We can say that a mindless, unguided process won’t even result in a logical/deterministic machine because nothing created can ever be more complex or ordered than its creator; a purely materialistic process therefore can’t result in anything capable of grasping basic principles of logic or of being confused by a paradox because these principles have no basis in the materialistic world. Mind simply does not follow from an arrangement of matter, as British scientist J.B.S. Haldane said:
“It seems to me immensely unlikely that mind is a mere by-product of matter. For if my mental processes are determined wholly by the motions of atoms in my brain I have no reason to suppose that my beliefs are true. They may be sound chemically, but that does not make them sound logically. And hence I have no reason for supposing my brain to be composed of atoms.”

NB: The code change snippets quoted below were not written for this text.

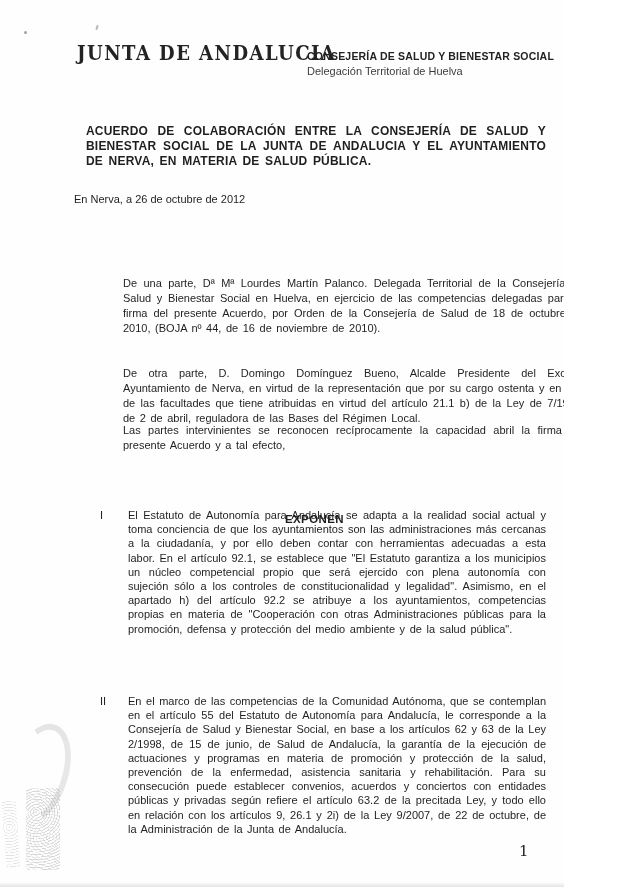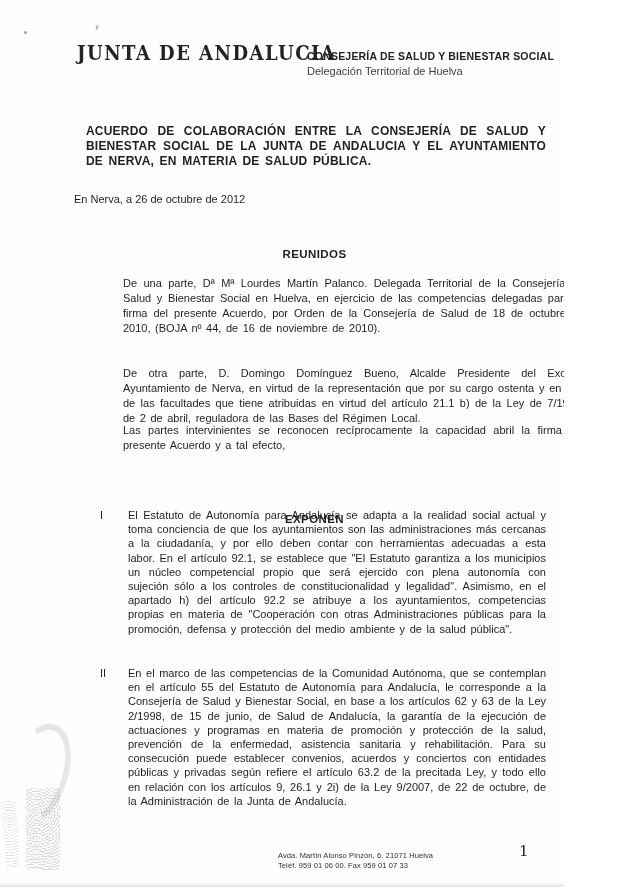--- a/index.html
+++ b/index.html
@@ -109,21 +109,21 @@
   .exp-item .num {
     flex: 0 0 28px;
     font-weight: normal;
   }
   .exp-item .itext {
     flex: 1 1 auto;
     text-align: justify;
     word-spacing: 1.5px;
   }
   .item-1 { top: 508px; }
-  .item-2 { top: 666px; }
+  .item-2 { top: 694px; }
 
   
   .footer-addr {
     position: absolute;
     left: 278px;
     top: 851px;
     font-size: 7.5px;
     line-height: 10px;
     color: #2e2e2e;
     letter-spacing: 0.1px;
@@ -222,42 +222,37 @@
   <div class="logo">JUNTA DE ANDALUCIA</div>
   <div class="org-block">
     <div class="org-name">CONSEJERÍA DE SALUD Y BIENESTAR SOCIAL</div>
     <div class="org-sub">Delegación Territorial de Huelva</div>
   </div>
 
   <p class="doc-title">ACUERDO DE COLABORACIÓN ENTRE LA CONSEJERÍA DE SALUD Y BIENESTAR SOCIAL DE LA JUNTA DE ANDALUCIA Y EL AYUNTAMIENTO DE NERVA, EN MATERIA DE SALUD PÚBLICA.</p>
 
   <p class="dateline">En Nerva, a 26 de octubre de 2012</p>
 
-  <h2 class="sec-heading h-reunidos">REUNIDOS</h2>
 
   <p class="para p1">De una parte, Dª Mª Lourdes Martín Palanco. Delegada Territorial de la Consejería de Salud y Bienestar Social en Huelva, en ejercicio de las competencias delegadas para la firma del presente Acuerdo, por Orden de la Consejería de Salud de 18 de octubre de 2010, (BOJA nº 44, de 16 de noviembre de 2010).</p>
   <p class="para p2">De otra parte, D. Domingo Domínguez Bueno, Alcalde Presidente del Excmo. Ayuntamiento de Nerva, en virtud de la representación que por su cargo ostenta y en uso de las facultades que tiene atribuidas en virtud del artículo 21.1 b) de la Ley de 7/1985, de 2 de abril, reguladora de las Bases del Régimen Local.</p>
   <p class="para p3">Las partes intervinientes se reconocen recíprocamente la capacidad abril la firma del presente Acuerdo y a tal efecto,</p>
 
   <h2 class="sec-heading h-exponen">EXPONEN</h2>
 
   <div class="exp-item item-1">
     <span class="num">I</span>
     <span class="itext">El Estatuto de Autonomía para Andalucía se adapta a la realidad social actual y toma conciencia de que los ayuntamientos son las administraciones más cercanas a la ciudadanía, y por ello deben contar con herramientas adecuadas a esta labor. En el artículo 92.1, se establece que "El Estatuto garantiza a los municipios un núcleo competencial propio que será ejercido con plena autonomía con sujeción sólo a los controles de constitucionalidad y legalidad". Asimismo, en el apartado h) del artículo 92.2 se atribuye a los ayuntamientos, competencias propias en materia de "Cooperación con otras Administraciones públicas para la promoción, defensa y protección del medio ambiente y de la salud pública".</span>
   </div>
 
   <div class="exp-item item-2">
     <span class="num">II</span>
     <span class="itext">En el marco de las competencias de la Comunidad Autónoma, que se contemplan en el artículo 55 del Estatuto de Autonomía para Andalucía, le corresponde a la Consejería de Salud y Bienestar Social, en base a los artículos 62 y 63 de la Ley 2/1998, de 15 de junio, de Salud de Andalucía, la garantía de la ejecución de actuaciones y programas en materia de promoción y protección de la salud, prevención de la enfermedad, asistencia sanitaria y rehabilitación. Para su consecución puede establecer convenios, acuerdos y conciertos con entidades públicas y privadas según refiere el artículo 63.2 de la precitada Ley, y todo ello en relación con los artículos 9, 26.1 y 2i) de la Ley 9/2007, de 22 de octubre, de la Administración de la Junta de Andalucía.</span>
   </div>
 
-  <div class="footer-addr">
-    <div>Avda. Martín Alonso Pinzón, 6. 21071 Huelva</div>
-    <div>Teléf. 959 01 06 00. Fax 959 01 07 33</div>
-  </div>
   <div class="page-number">1</div>
 
   <div class="speck-1"></div>
   <div class="speck-2"></div>
   <div class="smudge">
     <div class="smudge-arc"></div>
     <div class="smudge-body"></div>
     <div class="smudge-tail"></div>
   </div>
   <div class="bottom-edge"></div>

So we’re not robots or deterministic machines that have merely an illusion of consciousness because we clearly have the free will to make choices, and we’re not the result of mindless, unguided processes because we are still subject to a demonstrably objective moral law and truth that necessarily point to something or Someone transcendent:
“Supposing you hear a cry for help from a man in danger. You will probably feel two desires – one a desire to give help (due to your herd instinct), the other a desire to keep out of danger (due to the instinct for self-preservation). But you will find inside you, in addition to these two impulses, a third thing which tells you that you ought to follow the impulse to help, and suppress the impulse to run away. Now this thing that judges between two instincts, that decides which should be encouraged, cannot itself be either of them. You might as well say that the sheet of music which tells you, at a given moment, to play one note on the piano and not another, is itself one of the notes on the keyboard. The Moral Law tells us the tune we have to play: our instincts are merely the keys.” (Excerpted from “Mere Christianity” by C.S. Lewis)
The Mind-Body Problem remains an insurmountable obstacle to proponents of Darwinian Naturalism for reasons that aren’t difficult for even a three-year-old to understand (but as George Orwell said, “There are some ideas so absurd that only an intellectual could believe them”) and Audie at least seems to get the gist of this intuitively, with an exploding robot thrown in as a bonus.